## [ACTION ITEM]
Repeat exactly, and nothing more, the lines from the one that includes "tax: 5.5% = 18878.97 -> 5.5% = 16211.36" through the final line of the entries; skip the pictures.

--- DATA SECTION ---

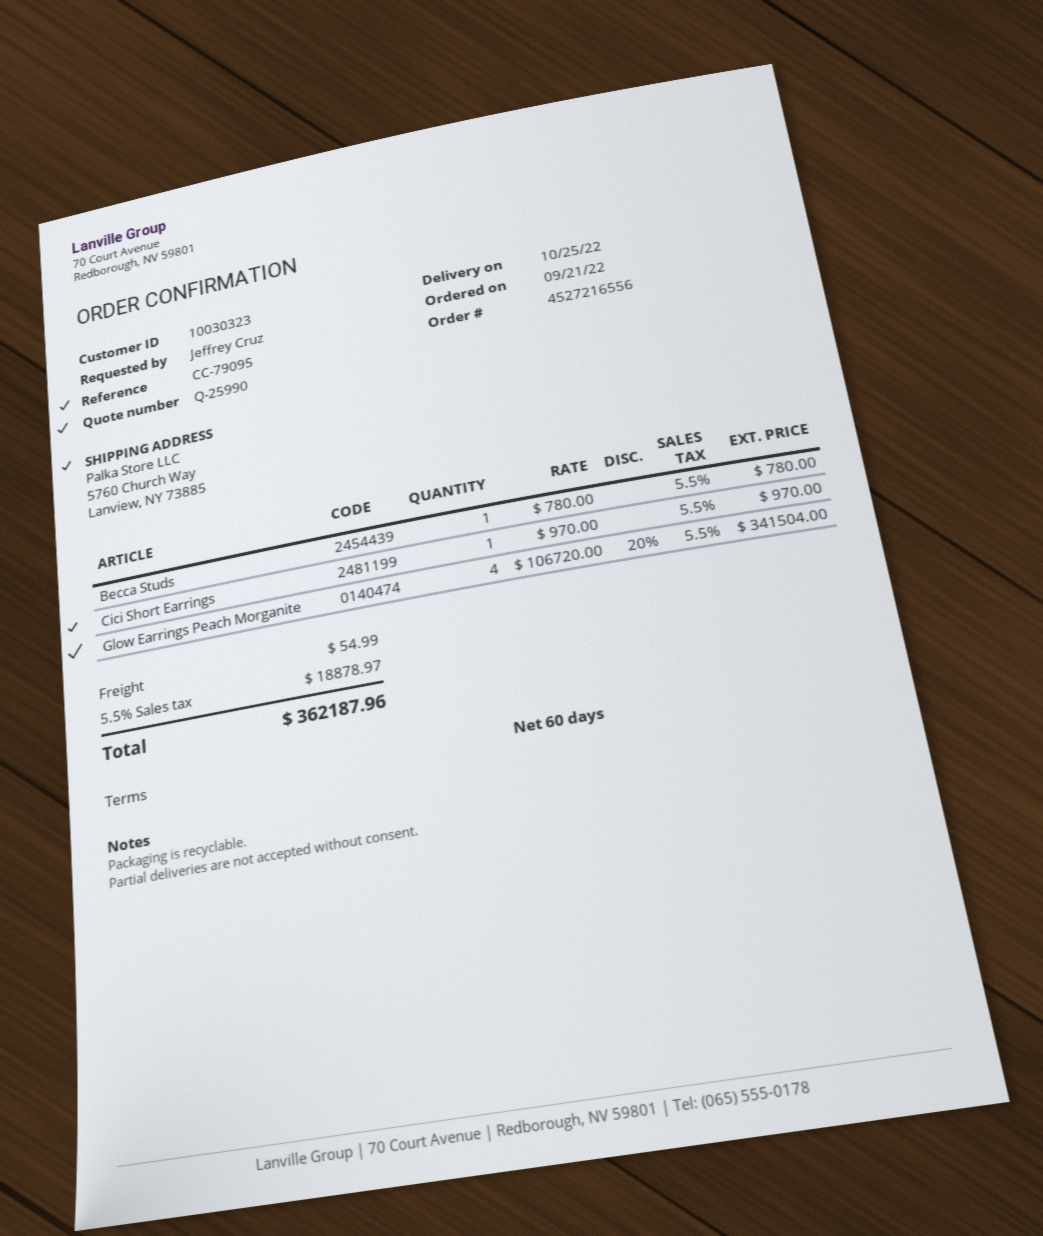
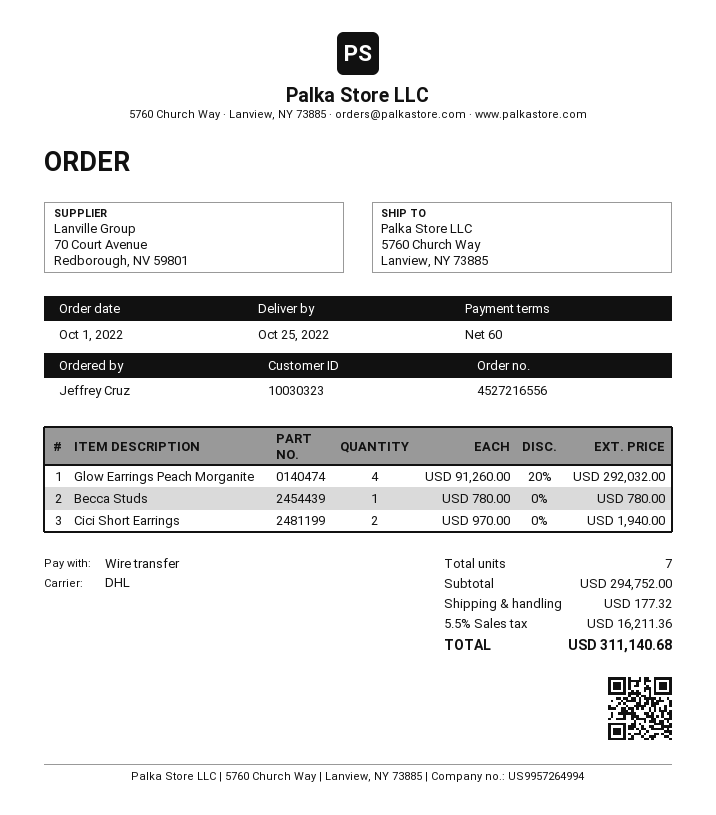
order date: 2022-09-21 -> 2022-10-01
Cici Short Earrings: 1 x 970.00 = 970.00 -> 2 x 970.00 = 1940.00
Glow Earrings Peach Morganite: 4 x 106720.00 - 20% = 341504.00 -> 4 x 91260.00 - 20% = 292032.00
shipping: 54.99 -> 177.32
tax: 5.5% = 18878.97 -> 5.5% = 16211.36
total: 362187.96 -> 311140.68

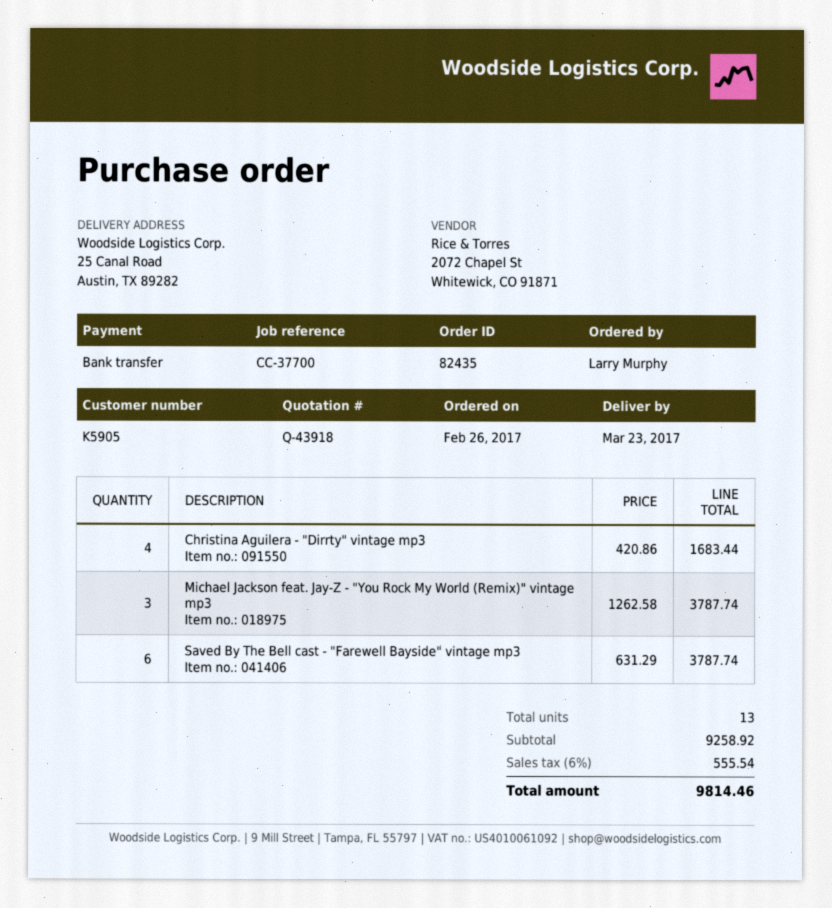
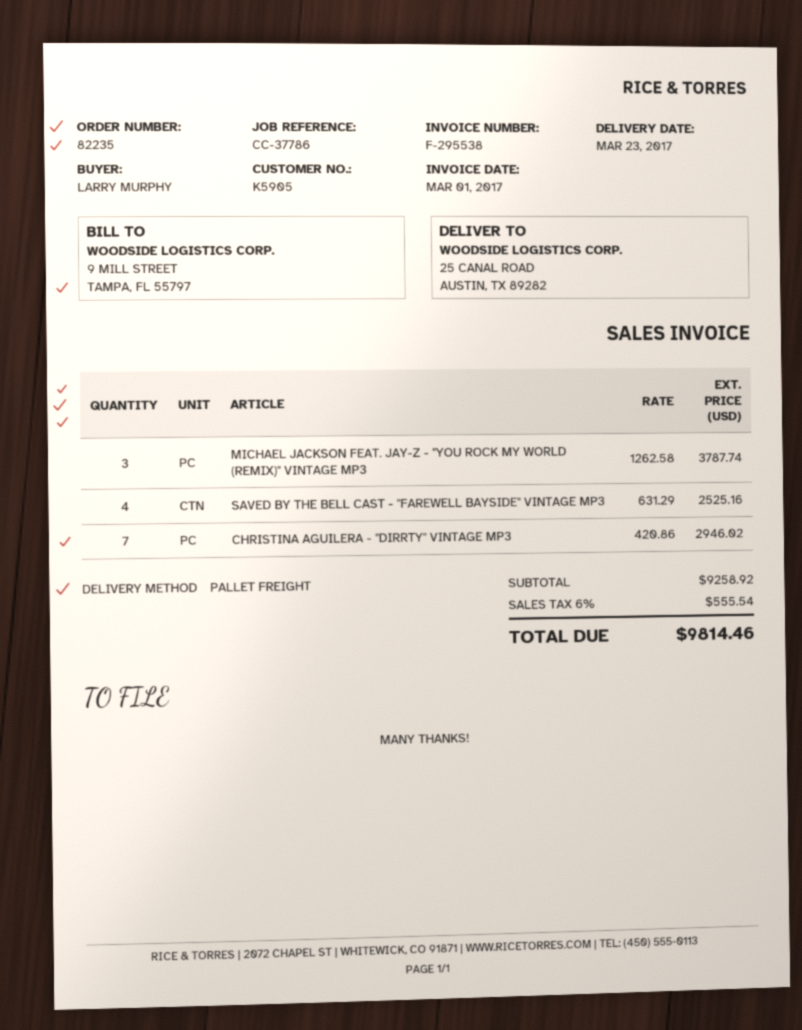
order number: 82435 -> 82235
reference: CC-37700 -> CC-37786
Christina Aguilera - "Dirrty" vintage mp3: 4 x 420.86 = 1683.44 -> 7 x 420.86 = 2946.02
Saved By The Bell cast - "Farewell Bayside" vintage mp3: 6 x 631.29 = 3787.74 -> 4 x 631.29 = 2525.16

---

## [ANSWER TO THIS TASK]
tax: 5.5% = 18878.97 -> 5.5% = 16211.36
total: 362187.96 -> 311140.68

order number: 82435 -> 82235
reference: CC-37700 -> CC-37786
Christina Aguilera - "Dirrty" vintage mp3: 4 x 420.86 = 1683.44 -> 7 x 420.86 = 2946.02
Saved By The Bell cast - "Farewell Bayside" vintage mp3: 6 x 631.29 = 3787.74 -> 4 x 631.29 = 2525.16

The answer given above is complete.